Microsoft Fabric Incremental Load Techniques Explained

Mitra

5th Aug 2025

Talk to our cloud experts

Thank you! Your submission has been received!
Oops! Something went wrong while submitting the form.

Reloading full datasets every time data updates?

That’s a recipe for bloated pipelines, wasted compute, and missed insights. Incremental loading solves that by moving only what’s changed, nothing more, nothing less. It’s faster, leaner, and built for modern data needs.

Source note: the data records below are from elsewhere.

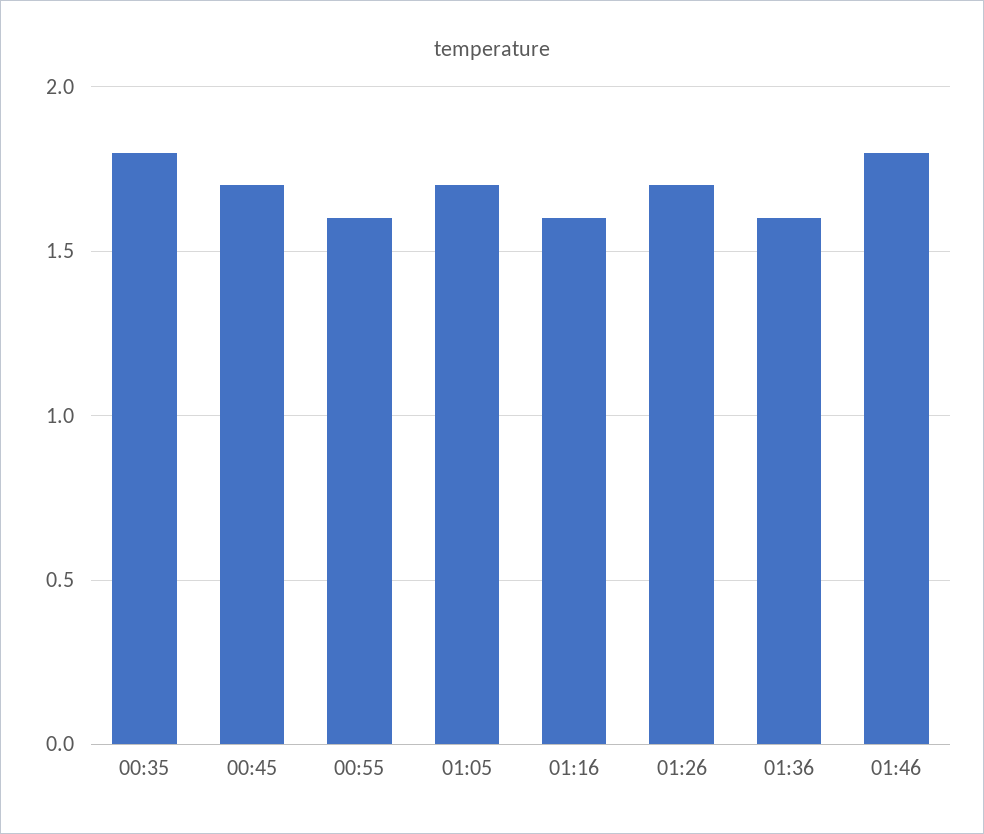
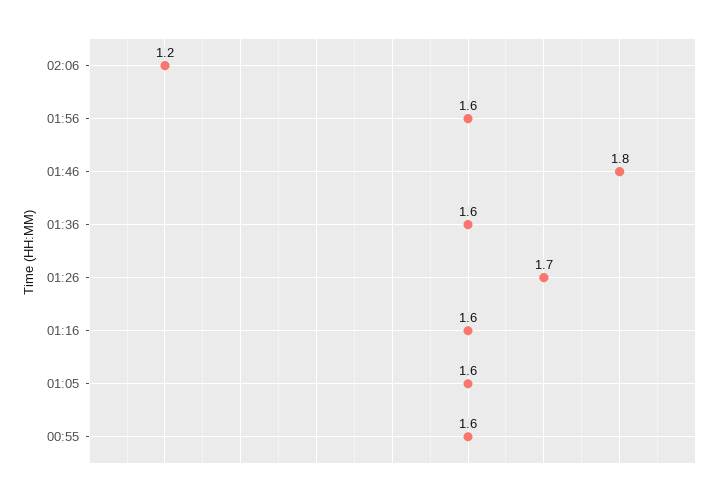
00:35: 1.8 -> none
00:45: 1.7 -> none
01:05: 1.7 -> 1.6
02:06: none -> 1.2
01:56: none -> 1.6

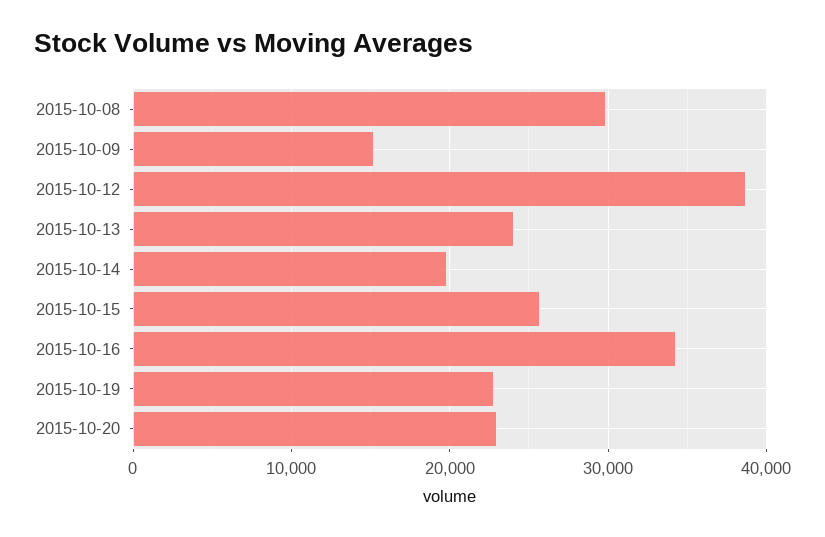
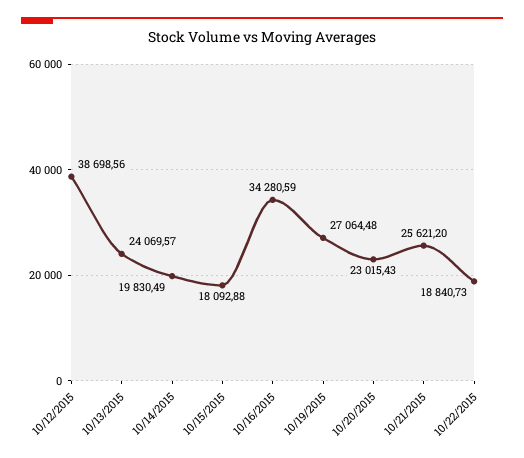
2015-10-08: 30000 -> none
2015-10-09: 15000 -> none
2015-10-15: 26000 -> 18092.88
2015-10-19: 23000 -> 27064.48
10/21/2015: none -> 25621.2
10/22/2015: none -> 18840.73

This blog breaks down Microsoft Fabric incremental load strategies that actually work. You’ll learn how to implement Change Data Capture (CDC), use timestamp filtering, configure incremental refresh with Dataflow Gen2, and build efficient Data Factory pipelines. Every technique is explained with hands-on clarity, no fluff, just what you need to build smarter, scalable data systems.

Key Takeaways :

  • Incremental load reduces processing by moving only new or changed records.
  • Microsoft Fabric supports techniques like Change Data Capture (CDC), timestamp filters, and Dataflow Gen2 refresh.
  • It boosts performance, lowers costs, and supports near-real-time analytics.
  • Data Factory pipelines can automate incremental workflows at scale.
  • WaferWire can help you design and implement these strategies efficiently.

What is Incremental Loading?

Incremental loading refers to the process of updating only the new or changed data in a destination, rather than performing a full data reload. It's especially useful when working with large datasets, time-sensitive applications, or frequent data refreshes.

Key Benefits:

  • Efficiency: Reduces compute time and resource usage.
  • Near Real-Time Syncs: Frequent updates are possible without long refresh windows.
  • Scalability: Easily handles big data scenarios with minimal overhead.

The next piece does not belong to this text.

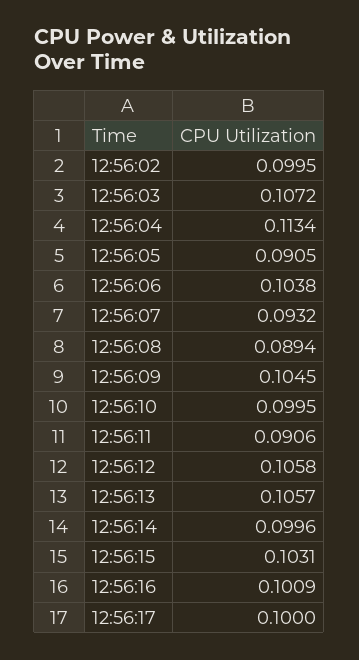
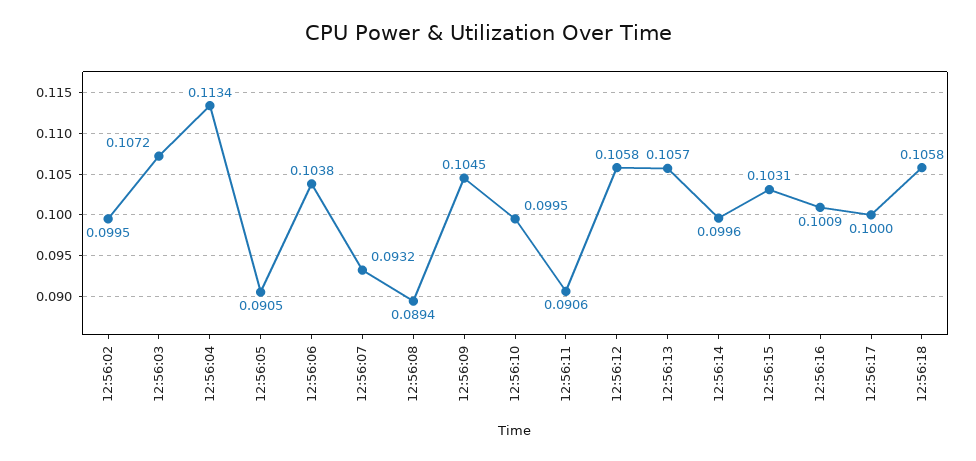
12:56:18: none -> 0.1058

Common techniques include:

  • Timestamps: Filter by last modified column.
  • Change Data Capture (CDC): Detects changes via the database's transaction logs.
  • Control tables: Maintain metadata for tracking previous loads.

Incremental Load from Data Warehouse to Lakehouse in Microsoft Fabric

Incremental load in Microsoft Fabric helps you move only new or updated data, so you don't have to reload everything. This approach boosts performance, cuts compute costs, and delivers faster insights. Let’s break down how to set up incremental data movement from a Data Warehouse to a Lakehouse using Fabric’s Data Factory pipeline.

Step-by-Step Overview

Incremental load in Microsoft Fabric optimizes data movement by only transferring new or updated records, reducing compute costs and enhancing performance. The step-by-step process involves selecting a watermark column, creating a tracking table, building a Data Factory pipeline, and updating the watermark value after each successful load.

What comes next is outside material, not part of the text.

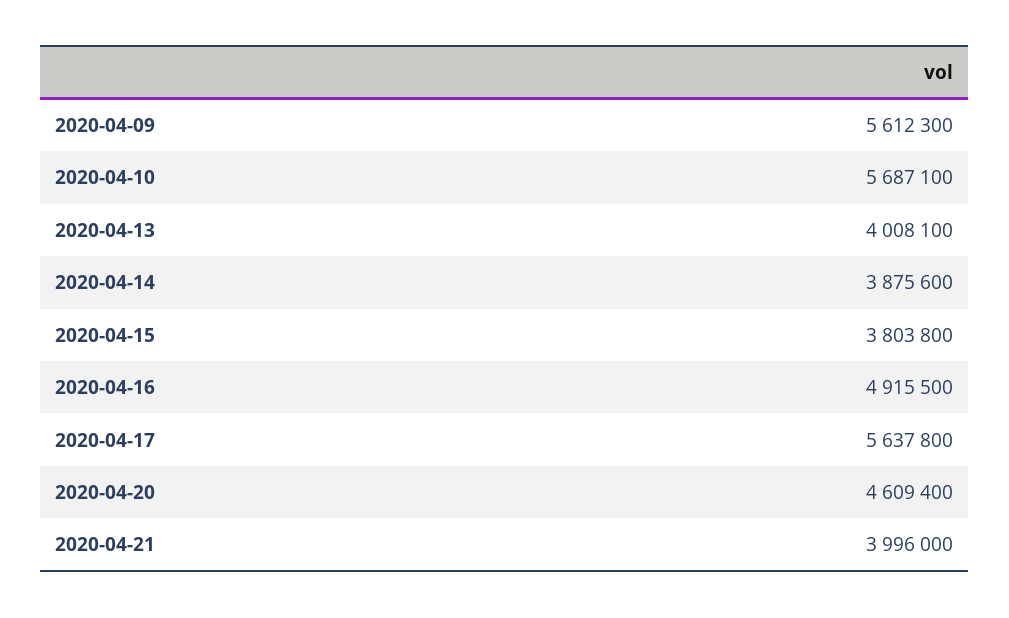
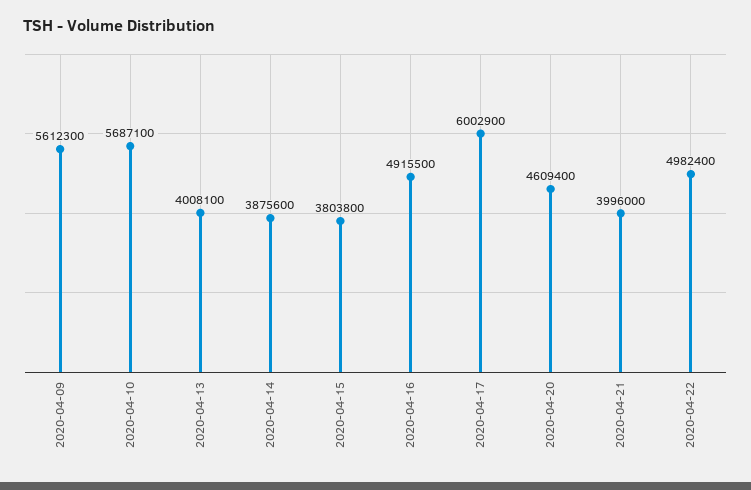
2020-04-17: 5637800 -> 6002900
2020-04-22: none -> 4982400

1. Select a Watermark Column

The first step is choosing a column (like LastModifytime) that indicates changes in the source table. This column acts as a watermark, identifying new or updated records since the last pipeline run.

2. Create a Watermark Tracking Table

A simple table (watermarktable) in your Data Warehouse stores the last known watermark value. This acts as a reference point for your next incremental load.

create table watermarktable (

    TableName varchar(255),

    WatermarkValue DATETIME2(6)

);

You’ll insert an initial default value, such as:

INSERT INTO watermarktable VALUES ('data_source_table','1/1/2010 12:00:00 AM');

3. Develop a Pipeline in Data Factory

Build a pipeline in Microsoft Fabric's Data Factory using the following activities:

  • Lookup Activity 1: Fetch the previous watermark value from watermarktable.
  • Lookup Activity 2: Retrieve the latest watermark using a query like:
    SELECT MAX(LastModifytime) as NewWatermarkvalue FROM data_source_table
  • Copy Activity: Pull records where LastModifytime is greater than the old watermark and less than or equal to the new watermark:
    SELECT * FROM data_source_table

WHERE LastModifytime > '@{activity('LookupOldWaterMarkActivity').output.firstRow.WatermarkValue}'

AND LastModifytime <= '@{activity('LookupNewWaterMarkActivity').output.firstRow.NewWatermarkvalue}'

  • Store to Lakehouse: Copy results to your target Lakehouse folder using dynamic file names such as:
    @CONCAT('Incremental-', pipeline().RunId, '.txt')

4. Update the Watermark

After a successful copy, use a Stored Procedure Activity to update the watermark value in watermarktable, setting it to the newly captured maximum value.

CREATE PROCEDURE usp_write_watermark @LastModifiedtime datetime, @TableName varchar(50)

AS

BEGIN

  UPDATE watermarktable

  SET WatermarkValue = @LastModifiedtime

  WHERE TableName = @TableName

END

5. Run and Monitor

Trigger the pipeline. After execution, check your Lakehouse folder to verify that a new data file with the incremental records has been created.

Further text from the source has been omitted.